5. Corporate Legal Memory
As companies grow, the amount of data they generate grows with them. Having key documents available at a moment's notice can be crucial in case of a legal dispute. Data growth can be a problem for many companies. I wrote earlier about the importance of information governance, focusing on retention and preservation policies. For legal departments, having a central repository of important information can be a godsend when trouble arises. Corporate Legal Memory can take many shapes, one of them being document management.
Having a searchable and accessible database in place to keep important legal documents allows legal departments to be more effective. Such repositories allow legal to spend less time rooting around hard drives for evidence and more time focusing on the case itself.
6. Legal Hold
Much like contract management, Legal Hold is a prime candidate for automation. Collecting evidence within the company is a process that repeats itself every time litigation begins, with clear timelines and checkpoints to measure. As such, Legal Hold tools allow users to automate the management process. They can also utilize templates for notifications, conduct surveys of custodians, send reminders, and easily keep track of progress. I discussed Legal Hold extensively in an earlier blog.

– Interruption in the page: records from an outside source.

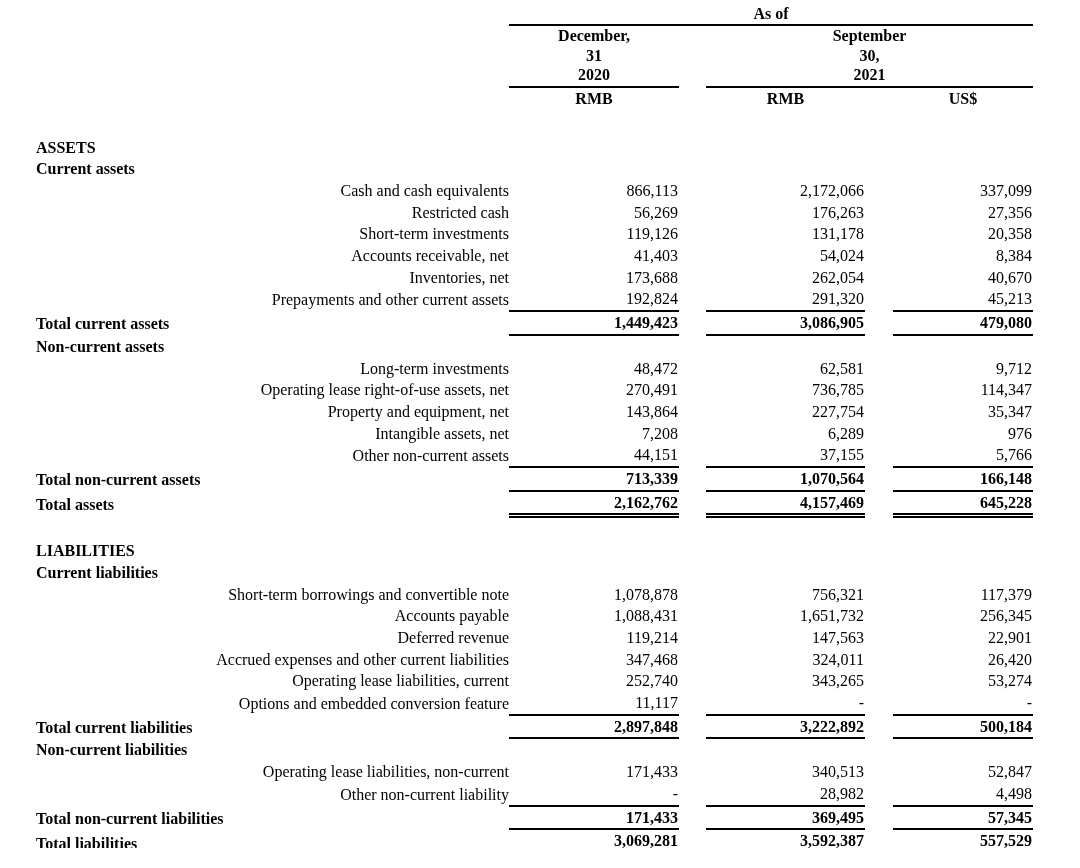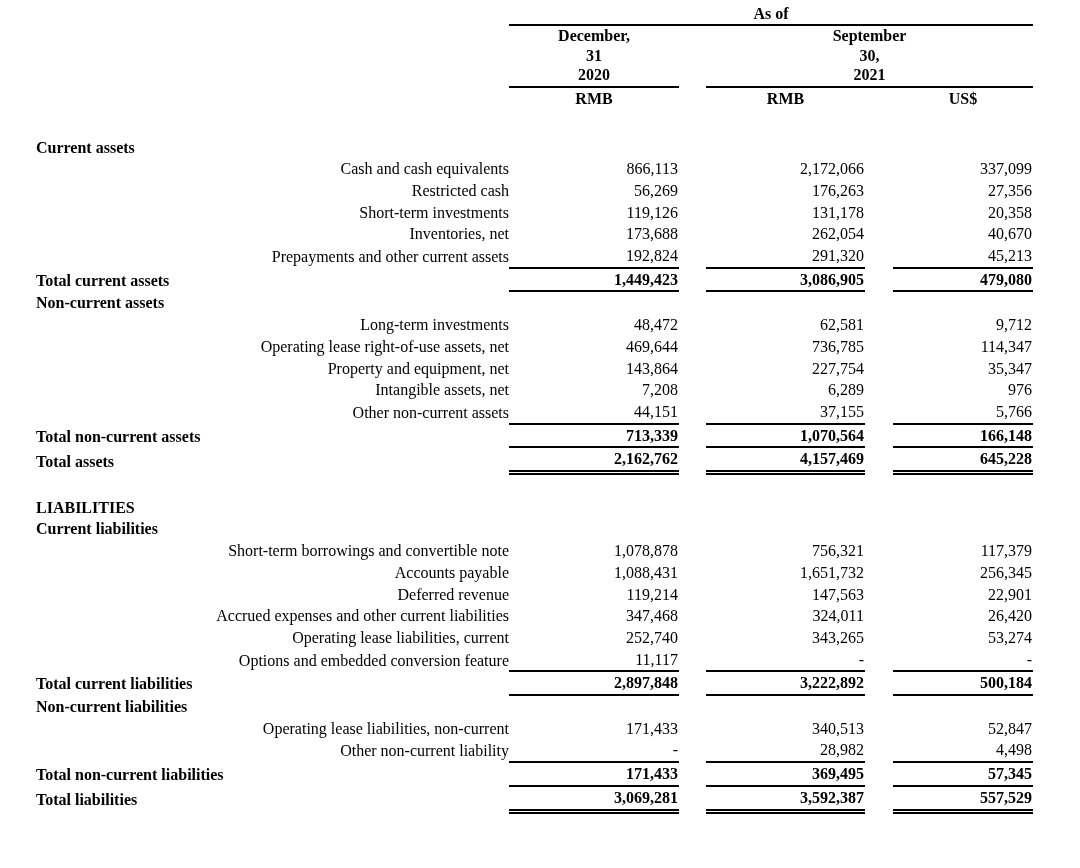--- a/index.html
+++ b/index.html
@@ -113,20 +113,24 @@
         <td class="unit">RMB</td>
         <td></td>
         <td class="unit">US$</td>
       </tr>
       <tr class="headgap">
         <td colspan="6"></td>
       </tr>
     </tbody>
     <tbody id="fs-body">
         <tr class="r section">
+          <td class="label">ASSETS</td>
+          <td colspan="5"></td>
+        </tr>
+        <tr class="r section">
           <td class="label">Current assets</td>
           <td colspan="5"></td>
         </tr>
         <tr class="r item">
           <td class="label">Cash and cash equivalents</td>
           <td class="val">866,113</td>
           <td></td>
           <td class="val">2,172,066</td>
           <td></td>
           <td class="val">337,099</td>
@@ -139,20 +143,28 @@
           <td></td>
           <td class="val">27,356</td>
         </tr>
         <tr class="r item">
           <td class="label">Short-term investments</td>
           <td class="val">119,126</td>
           <td></td>
           <td class="val">131,178</td>
           <td></td>
           <td class="val">20,358</td>
+        </tr>
+        <tr class="r item">
+          <td class="label">Accounts receivable, net</td>
+          <td class="val">41,403</td>
+          <td></td>
+          <td class="val">54,024</td>
+          <td></td>
+          <td class="val">8,384</td>
         </tr>
         <tr class="r item">
           <td class="label">Inventories, net</td>
           <td class="val">173,688</td>
           <td></td>
           <td class="val">262,054</td>
           <td></td>
           <td class="val">40,670</td>
         </tr>
         <tr class="r item u">
@@ -178,21 +190,21 @@
         <tr class="r item">
           <td class="label">Long-term investments</td>
           <td class="val">48,472</td>
           <td></td>
           <td class="val">62,581</td>
           <td></td>
           <td class="val">9,712</td>
         </tr>
         <tr class="r item">
           <td class="label">Operating lease right-of-use assets, net</td>
-          <td class="val">469,644</td>
+          <td class="val">270,491</td>
           <td></td>
           <td class="val">736,785</td>
           <td></td>
           <td class="val">114,347</td>
         </tr>
         <tr class="r item">
           <td class="label">Property and equipment, net</td>
           <td class="val">143,864</td>
           <td></td>
           <td class="val">227,754</td>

Legal Hold management solutions such as ours allow for a faster, smoother, and more defensible process of evidence collection.
Key Takeaways
Technology has and is continuing to reshape many industries and the legal industry is no exception. Automation technology, as I pointed out earlier, provides legal teams with smarter and better processes by helping streamline, automate, manage and measure legal tasks.
On top of this, by adopting technology into your legal process, automated aspects of the work are less dependent on individual knowledge. This is because knowledge is no longer trapped inside an individual’s mind. Instead, it has been automated. As a result, it is easier to hand over or replicate.
Over to you, is your legal team taking advantage of the various available tools to achieve smarter and better processes?